The RCN was a “network of groups and individuals united under the slogans, ‘Republicanism’, ‘Revolutionary democracy and culture’, ‘Workers power’, ‘International socialist revolution’ and ‘World communism’”. I would be interested to know which of these slogans are supported by RS21, Prometheus or TAS. Of course, these points are not a programme, but a set of parameters within which one could be developed (today I would probably seek one improvement). All this was established before September 11 2001 and did not survive long after. The RCN never created a programme. It would have been the next step to a unified organisation, but it split along national lines and collapsed in England.
The Republican Communist Network was the highest achievement of communist unity at the beginning of the 21st century in the UK. This might seem an outrageous claim, so I stand to be corrected, if anybody has a better example.
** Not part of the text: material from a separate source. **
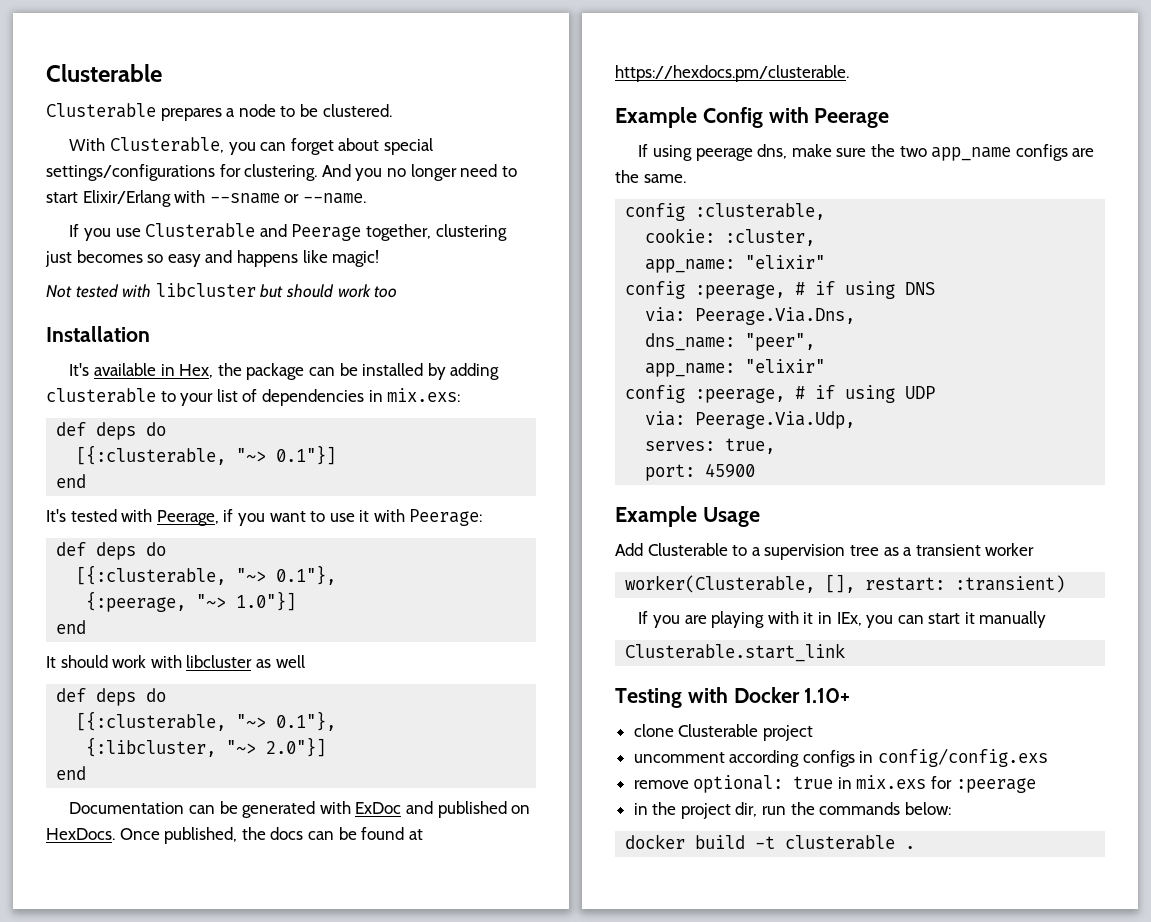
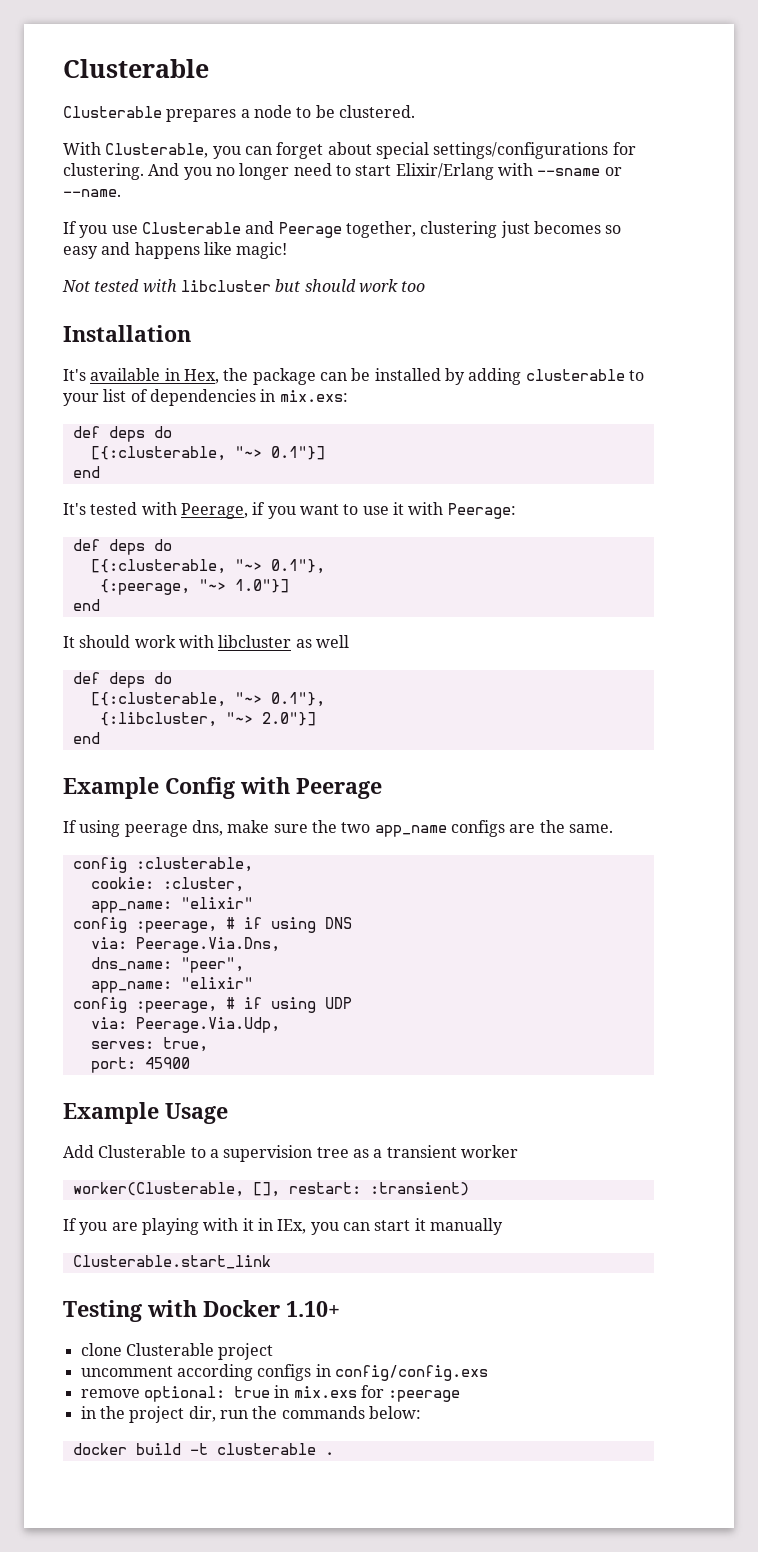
[69,801,531,818] [46,827,423,844] [615,65,849,82] // Documentation can be generated with ExDoc and published on HexDocs. Once published, the docs can be found at https://hexdocs.pm/clusterable. -> (100, 738) none

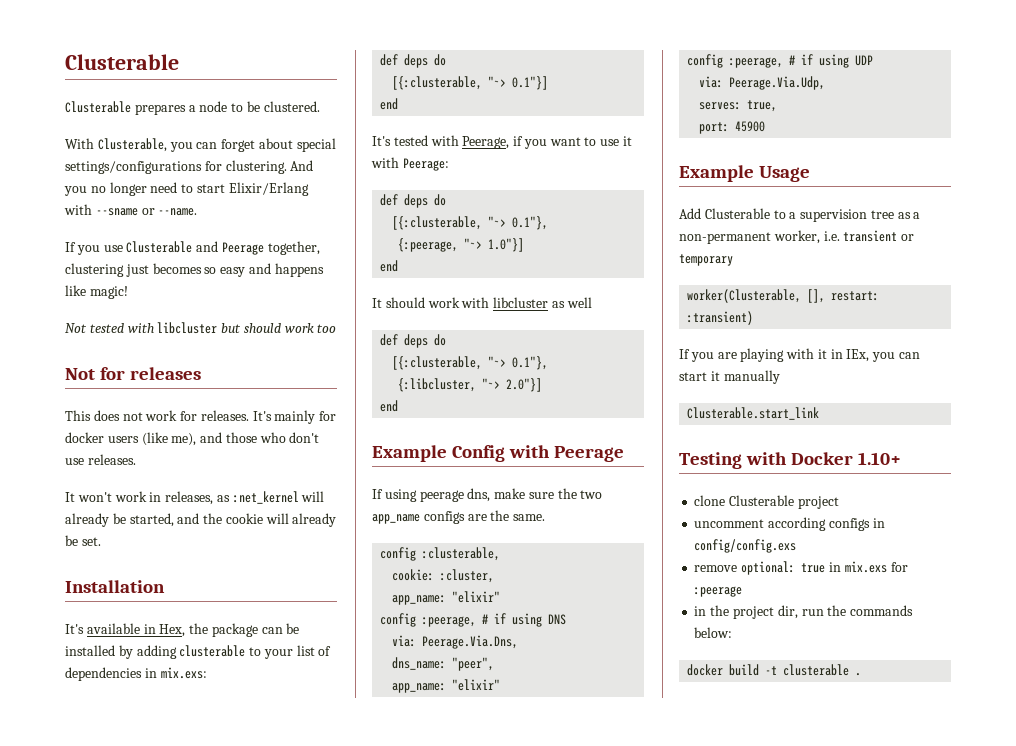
(426, 286) none -> [65,367,202,380] [65,410,337,424] [65,432,320,446] [65,454,136,465] [65,491,325,505] [65,513,337,527] [65,535,101,546] // Not for releases // This does not work for releases. It's mainly for docker users (like me), and those who don't use releases. // It won't work in releases, as :net_kernel will already be started, and the cookie will already be set.
[386,1145,518,1158] transient worker -> [679,230,915,244] [679,254,733,266] non-permanent worker, i.e. transient or temporary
And to those whose only interest was recruiting members to the CPGB, the RCN was not a barrier - more likely, it had succeeded, then failed. It failed, but it set a benchmark for Republican Communism, which is already stronger today than 20 years ago.
It is easy to speak about learning the lessons of the failures of the broad-left parties and ignore what went on in our own backyard. The RCN did not intervene in the new Socialist Alliance, because in practice its components went in different directions - in contrast to the RCN (Scotland) that was active in the Scottish Socialist Party. Consequently republicanism has far greater purchase on the Scottish left, compared to its absence in England.
The issues are similar today. Is this new fusion merely a means of persuading Nick Wrack and Cat Rylance to join the CPGB or is something stronger than the RCN going to emerge without retreating from its principles? Martin is optimistic. He says: “In stark contrast, I commend Nick Wrack’s serious and mature attitude in the [Why Marx?] meeting, where he said that sometimes you lose a vote.” Martin sees this as a signal that Nick is getting his mind ready to join the CPGB.
The CPGB big fish may eat the smaller ones but the biggest fish is RS21. I cannot see them being swallowed up by the CPGB, although they might be split up by this process.